Depression found to have a higher risk in youth with diabetes


More screening for children and young people with diabetes could help to catch depression early on, according to research from the US.




Type 1 diabetes is a disease which damages the pancreas and stops people from being able to automatically keep the concentration of sugar in their blood at a healthy level.

Depression has higher rates in people with type 1 diabetes than it is in people without the disease. The constant need to manage diet, test blood sugar levels, and inject insulin to manage those levels.

Having to do this all day, every day, can, according to Dr. Janet Silverstein of the University of Florida, increase the risks of depression.

She told Reuters: “These issues become more obvious in youth who are adolescents, when peers are the most important people in your life. You don’t want to be different, and diabetes is a difficult disease, you have to check blood sugar, give insulin injections,” and this can make people feel different.

When people with diabetes get depression, it has been evidenced that their management of the condition is likely to worsen.

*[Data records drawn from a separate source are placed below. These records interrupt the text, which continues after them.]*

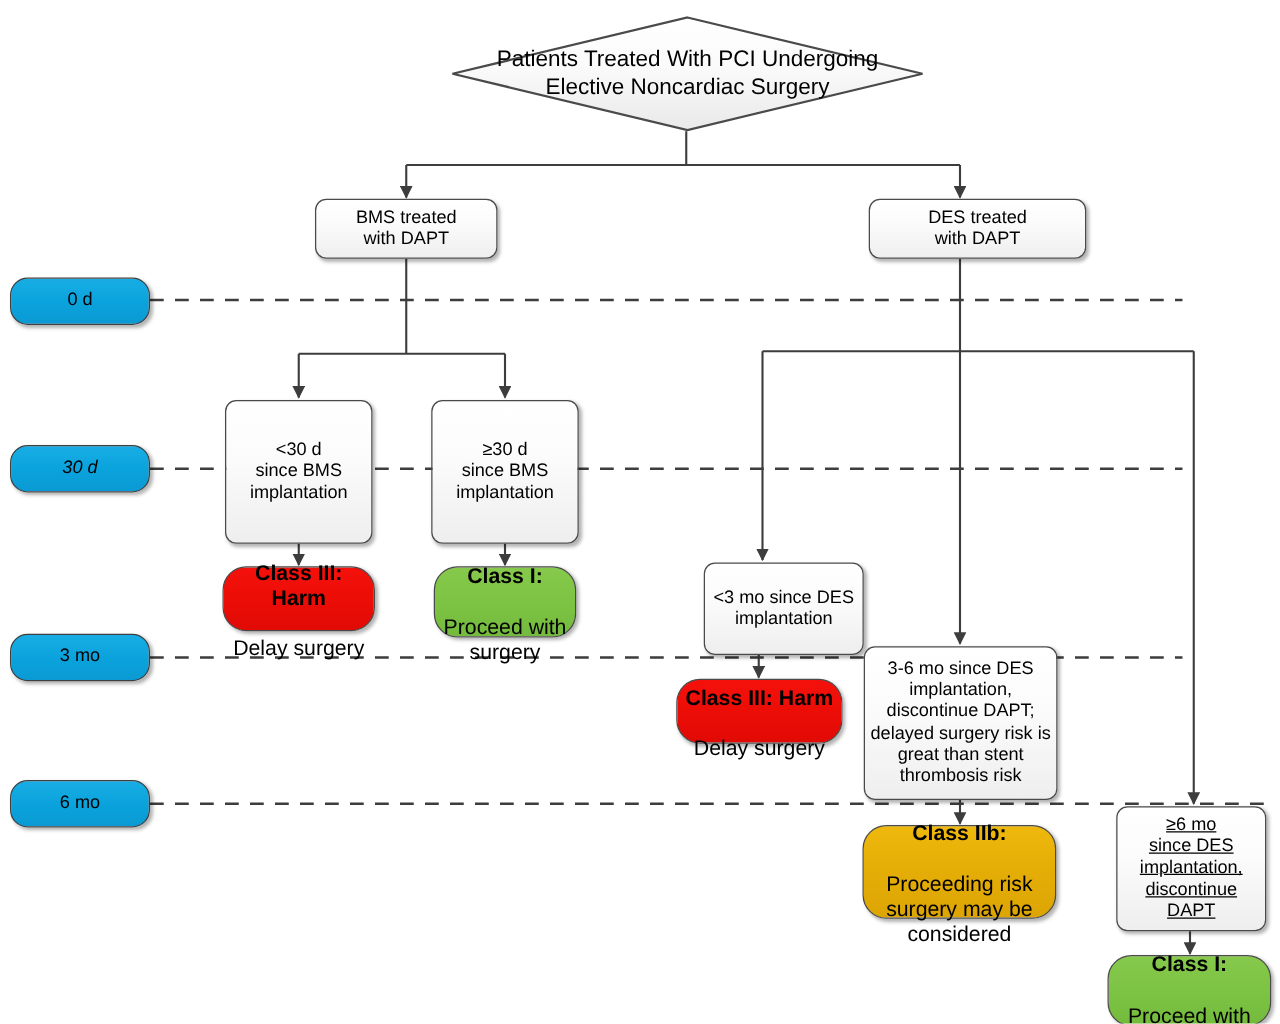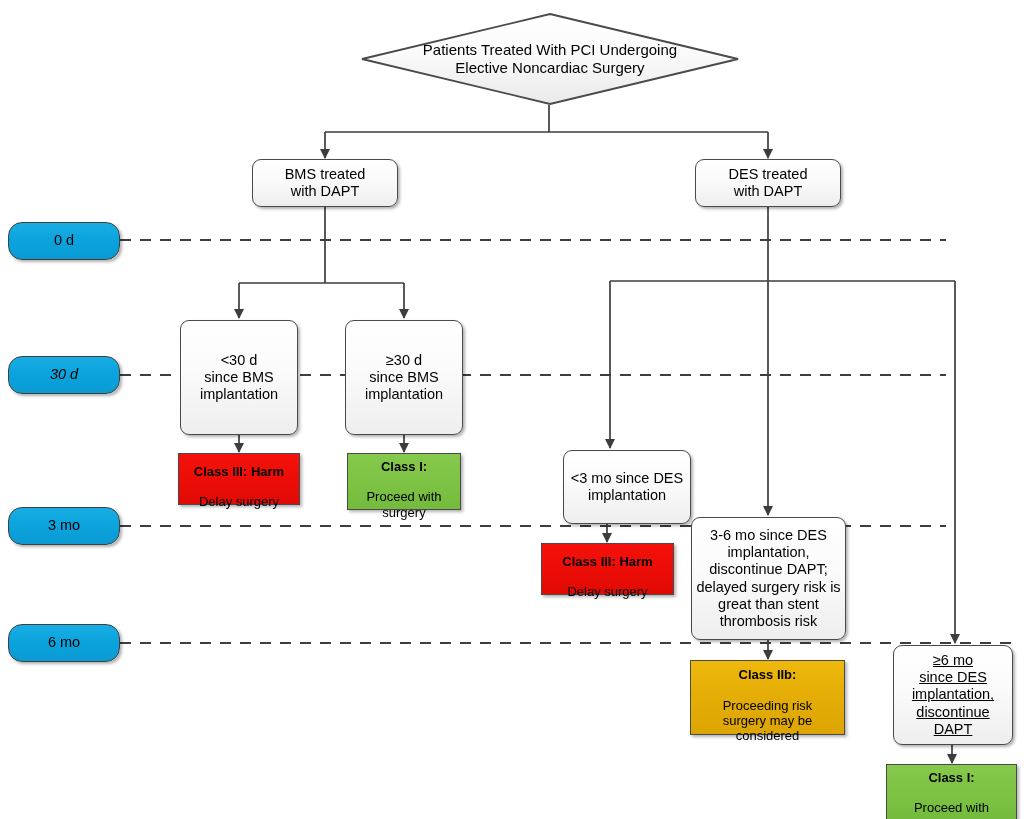"Patients Treated With PCI Undergoing" .diamond-label { font-size: 15px -> 18px }
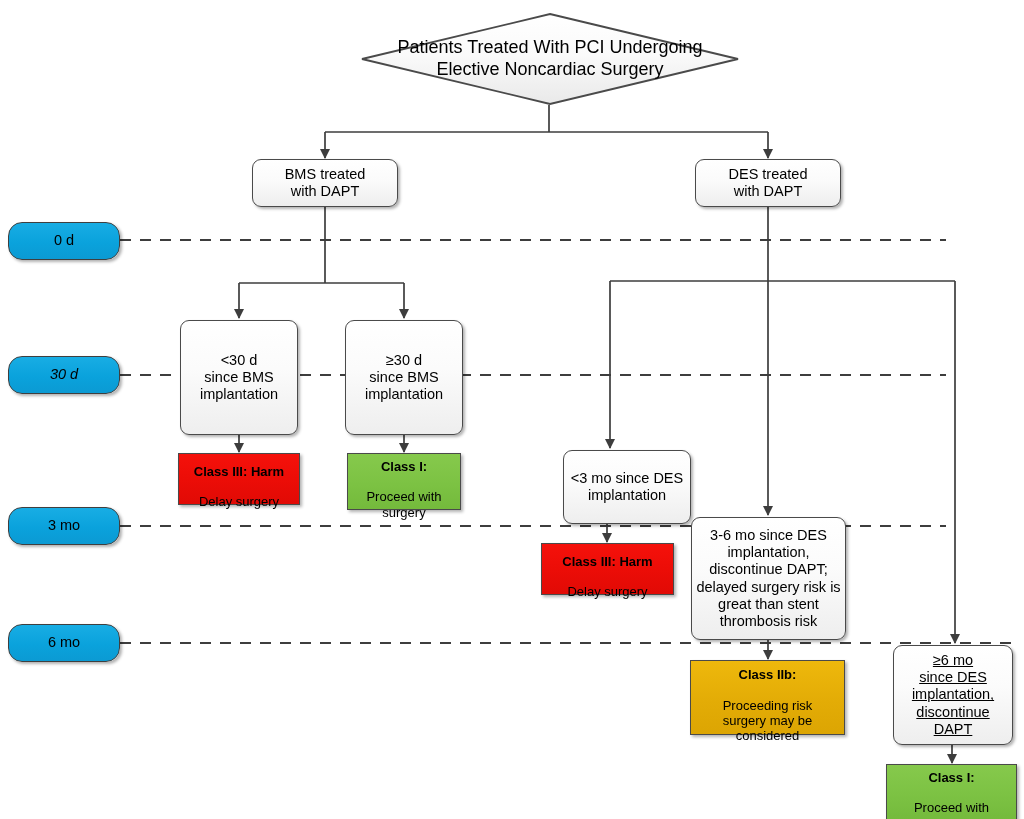"DES treated" div.node { width: 146px -> 174px }
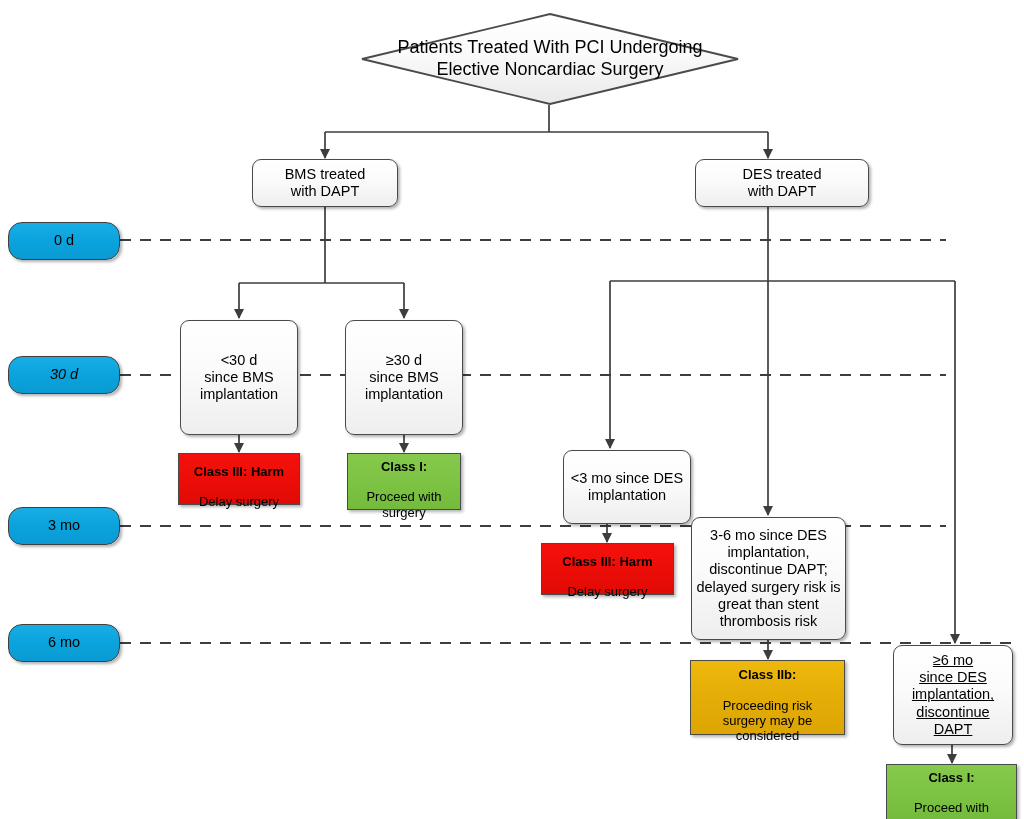"Class III: Harm" .rec { border-radius: 0 -> 19px; font-size: 13px -> 17px }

The research involved questioning 261 young people with type 1 diabetes, and 339 people with type 2 diabetes, all aged 10 to 17.

(Type 2 diabetes has been called mature onset diabetes, because of its tendency to develop in old age. However, it has recently been seen more and more commonly in much, much younger people.)

13 per cent of those with type 1 diabetes, and 22 per cent of those with type 2 diabetes, reported symptoms of depression. However, only 4 per cent with type 1, and 9 per cent with type 2, had actually been treated by a therapist within the year leading up to the study.

Neither age, sex, nor ethnicity was linked to the chances of depression in this participants.

Of those who had depressive symptoms only 15 per cent had been diagnosed as having depression in the previous year.

It shows that more should be done in terms of mental health care to help people with pre-existing conditions, whether it be diabetes or any other disease. However, care still hasn’t been perfected for people who are suffering mental health issues anyway, so the care sector still has to develop much more.